RE: JW15: wildcards

JimW:

You're right of course. We never intended to cause
syntax errors by allowing arbitrary characters
that could be taken for tags. I didn't understand what you
meant. Now I do. I agree with you that we should
be more precise in the BNF in section 5.12.1.
Would you care to suggest what the BNF should be?

Alan Babich

-----Original Message-----
From: Jim Whitehead [mailto:ejw@ics.uci.edu]
Sent: Thursday, June 24, 1999 5:12 PM
To: Babich, Alan; 'DASL'
Subject: RE: JW15: wildcards


> "The BNF for a wildcard permits the entry of "</d:literal>" which
>   would confuse parsers."
>
> The spec. is precise and correct.

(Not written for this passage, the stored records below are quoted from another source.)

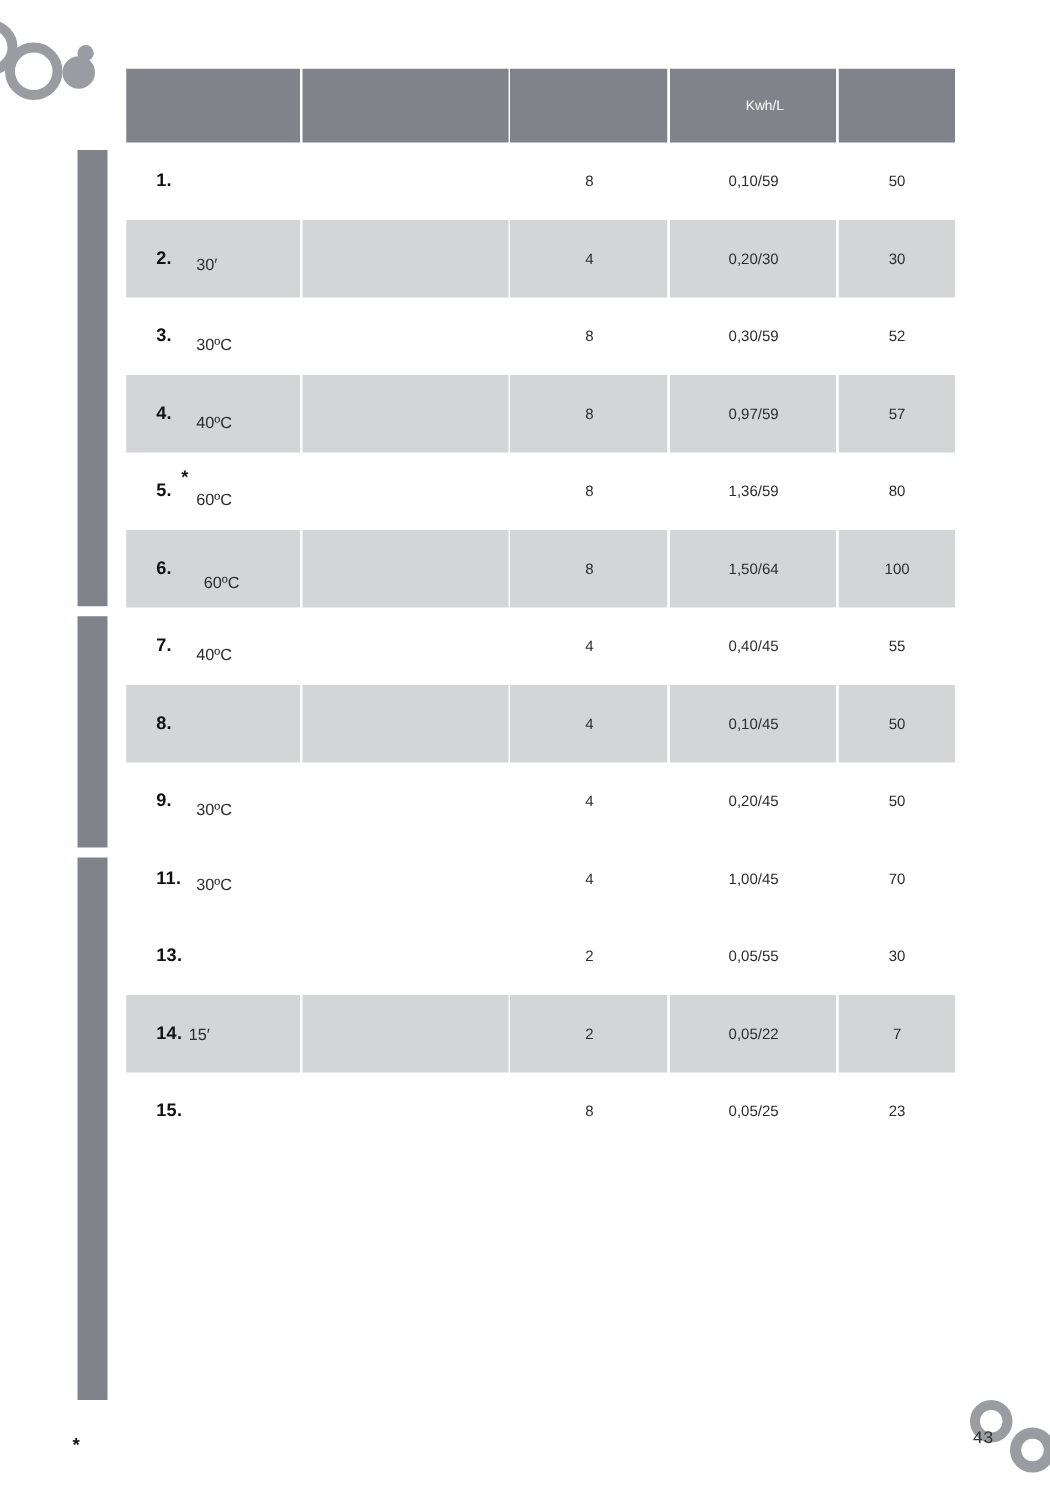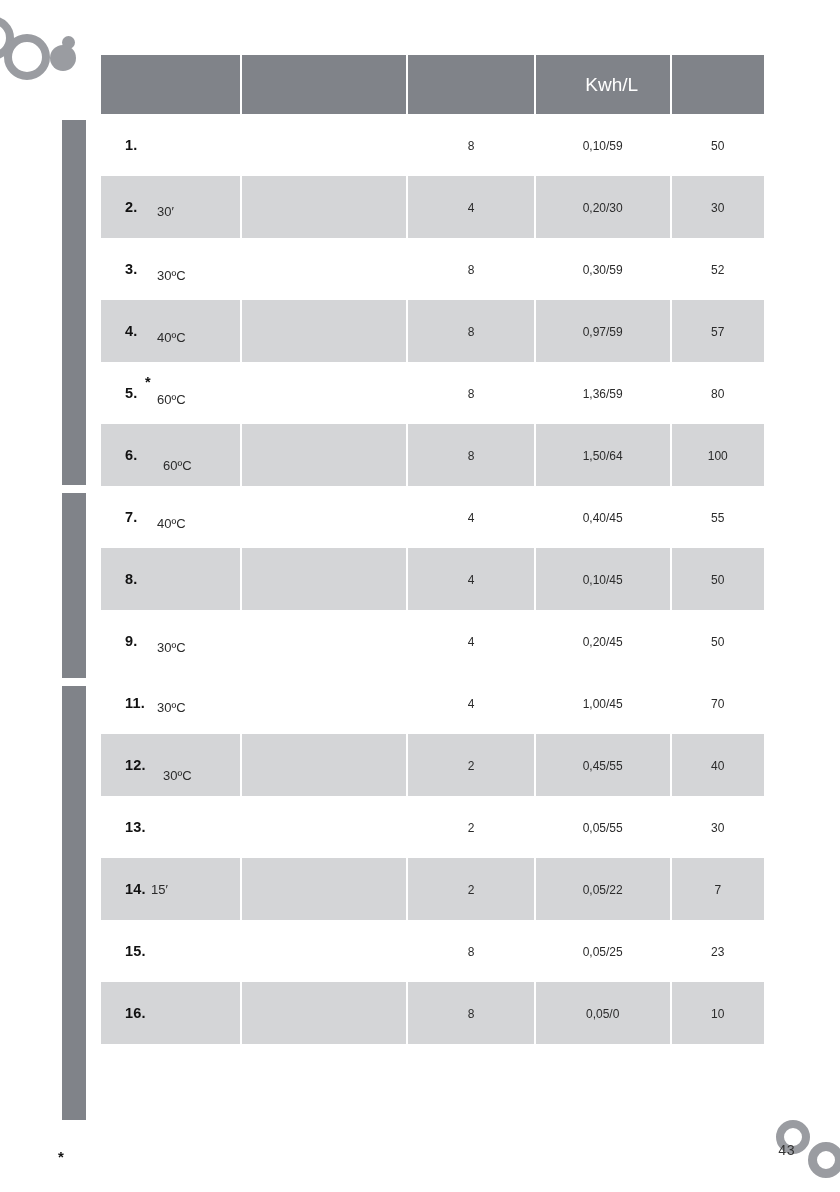--- a/index.html
+++ b/index.html
@@ -39,21 +39,21 @@
   
   .side-bar{position:absolute;left:62px;width:24px;background:#808389;}
   
   .tbl{
     position:absolute;left:101px;top:55px;width:663px;
     border-collapse:separate;border-spacing:0;
   }
   .tbl td,.tbl th{padding:0;margin:0;vertical-align:middle;}
   .hdr td{
     height:59px;background:#808389;color:#ffffff;
-    font-size:19px;font-weight:400;text-align:left;
+    font-size:11px;font-weight:400;text-align:left;
   }
   .hdr td.sp{background:#ffffff;width:2px;}
   .hdr td.kw{padding-left:18px;}
   .row td{height:62px;}
   .row.alt td.cell{background:#d4d5d7;}
   .row td.sp{background:#ffffff;width:2px;}
   td.c-num{width:144px;position:relative;}
   td.c-blank{width:170px;}
   td.c-load{width:130px;text-align:center;}
   td.c-kwh{width:118px;text-align:center;}
@@ -249,34 +249,20 @@
         </td>
         <td class="sp"></td>
         <td class="cell c-blank"></td>
         <td class="sp"></td>
         <td class="cell c-load"><span class="val">4</span></td>
         <td class="sp"></td>
         <td class="cell c-kwh"><span class="val">1,00/45</span></td>
         <td class="sp"></td>
         <td class="cell c-min"><span class="val">70</span></td>
       </tr>
-      <tr class="row alt">
-        <td class="cell c-num">
-          <span class="prog-no">12.</span>
-          <span class="prog-temp t-c">30ºC</span>
-        </td>
-        <td class="sp"></td>
-        <td class="cell c-blank"></td>
-        <td class="sp"></td>
-        <td class="cell c-load"><span class="val">2</span></td>
-        <td class="sp"></td>
-        <td class="cell c-kwh"><span class="val">0,45/55</span></td>
-        <td class="sp"></td>
-        <td class="cell c-min"><span class="val">40</span></td>
-      </tr>
       <tr class="row">
         <td class="cell c-num">
           <span class="prog-no">13.</span>
         </td>
         <td class="sp"></td>
         <td class="cell c-blank"></td>
         <td class="sp"></td>
         <td class="cell c-load"><span class="val">2</span></td>
         <td class="sp"></td>
         <td class="cell c-kwh"><span class="val">0,05/55</span></td>
@@ -303,30 +289,17 @@
         </td>
         <td class="sp"></td>
         <td class="cell c-blank"></td>
         <td class="sp"></td>
         <td class="cell c-load"><span class="val">8</span></td>
         <td class="sp"></td>
         <td class="cell c-kwh"><span class="val">0,05/25</span></td>
         <td class="sp"></td>
         <td class="cell c-min"><span class="val">23</span></td>
       </tr>
-      <tr class="row alt">
-        <td class="cell c-num">
-          <span class="prog-no">16.</span>
-        </td>
-        <td class="sp"></td>
-        <td class="cell c-blank"></td>
-        <td class="sp"></td>
-        <td class="cell c-load"><span class="val">8</span></td>
-        <td class="sp"></td>
-        <td class="cell c-kwh"><span class="val">0,05/0</span></td>
-        <td class="sp"></td>
-        <td class="cell c-min"><span class="val">10</span></td>
-      </tr>
     </tbody>
 </table>
 
 <div class="foot-star">*</div>
 <div class="page-no">43</div>
 
 </body></html>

The second operand
> of the "like" operator is a string literal. (This
> is completely consistent with all the other operators.)
> The syntax of the pattern contained in this string literal
> is given by the BNF in section 5.12.1. The only parser that
> needs to parse the body of the string literal is the
> parser embedded inside the query engine,
> in the implementation of the "like" operator.
> The XML parser won't be confused.
> So, I disagree that either parser would get "confused".
> Parsers don't get confused, people do (and then
> they write bugs). Implementers just need to read
> the spec. carefully.

An XML parser typically doesn't understand the contents inside its elements,
hence an XML parser which saw the sequence:

<d:literal>asdasdada</d:literal></d:literal>

Would be confused, since it would end the element at the first </d:literal>
and would flag an error at the second </d:literal>.  The BNF for the
interior of a literal element allows this to happen, and hence, in my
opinion, should be changed to escape "<" characters.